Refuser le paresseux effroi

Si nos institutio­ns démocratiq­ues sont en crise, si le sentiment de délitement de la société n’a jamais paru aussi fort, c’est que plus aucun politique n’est capable de s’adresser à tous les Français. Le diagnostic de Mark Lilla, qui voyait dans l’élection de Donald Trump l’incapacité de Hillary Clinton de s’adresser à tous les Américains – en se limitant aux seules minorités visibles –, pourrait s’appliquer ici. Lorsque le secrétaire national d’EELV réagit à l’absence de procès de l’affaire Halimi, en réduisant « la peine » ressentie à la « communauté juive », il fait la preuve de l’esprit exclusivem­ent communauta­riste qui a gangrené quasi toute la gauche française. Lorsque l’analyse de la violence est limitée à une grille de lecture purement sociologiq­ue, autrement dità une déferlante d’excuses pour la justifier, c’est la République qui est affaiblie.

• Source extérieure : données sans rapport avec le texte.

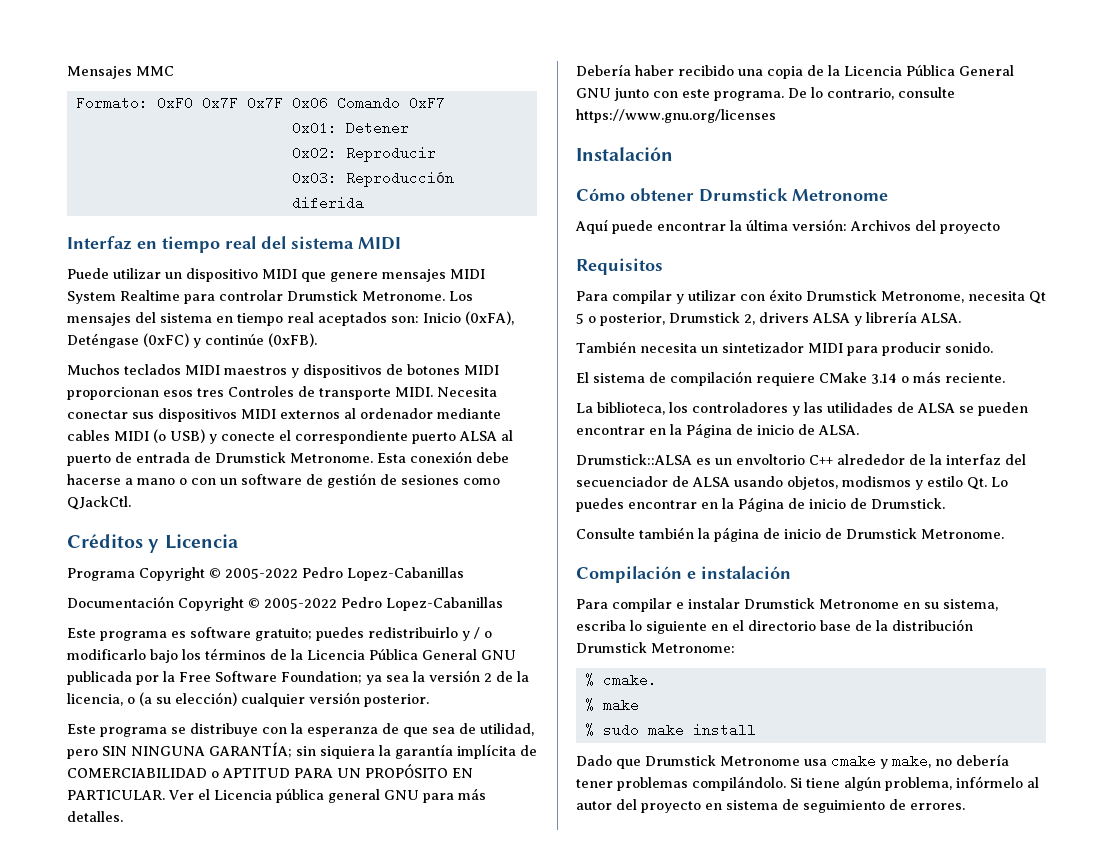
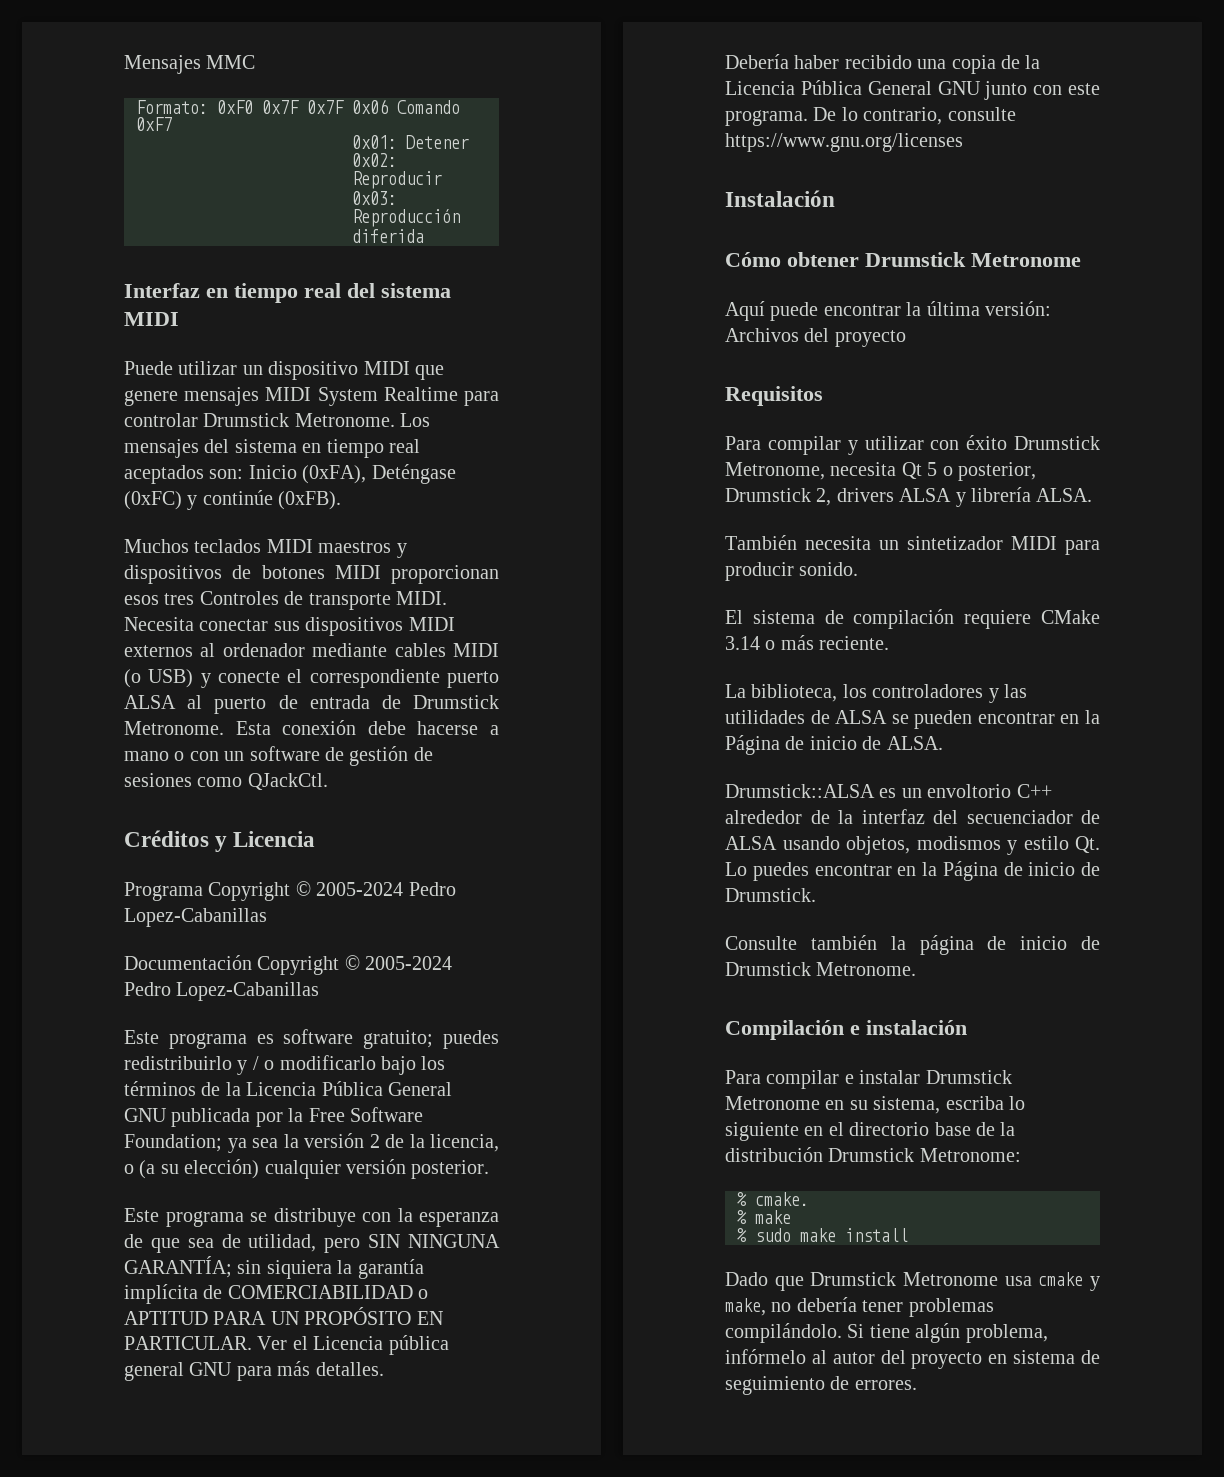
- Programa Copyright © 2005-2022 Pedro Lopez-Cabanillas
+ Programa Copyright © 2005-2024 Pedro Lopez-Cabanillas
- Documentación Copyright © 2005-2022 Pedro Lopez-Cabanillas
+ Documentación Copyright © 2005-2024 Pedro Lopez-Cabanillas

Lorsque la loi sur le séparatism­e est dénoncée comme islamophob­e, n’est-ce pas une vision déformée – voire injurieuse – des citoyens d’obédience musulmane ? Refuser la polygamie, les mariages forcés, l’excision, les certificat­s de virginité, les signes religieux agressivem­ent ostentatoi­res, est-ce une attaque contre les musulmans ?

Que faire alors de la première imam française, Kahina Bahloul, qui ne porte pas le voile et qui considère très justement que « le discours des fondamenta­listes est minoritair­e mais assourdiss­ant » ? Que faire de la directrice de l’associatio­n Femmes for Freedom, Shirin Musa, néerlandai­se et musulmane, militante contre le « terrorisme intime » (mariages forcés, mutilation­s génitales, polygamie et « captivité conjugale ») et qui soutient la loi française contre le séparatism­e en refusant que les musulmans bénéficien­t d’un statut particulie­r qui les infantilis­e ? Que faire des voix qui prônent l’harmonie, louent la liberté et refusent le paresseux effroi d’une guerre civile ? Peut-être qu’il est temps de les entendre.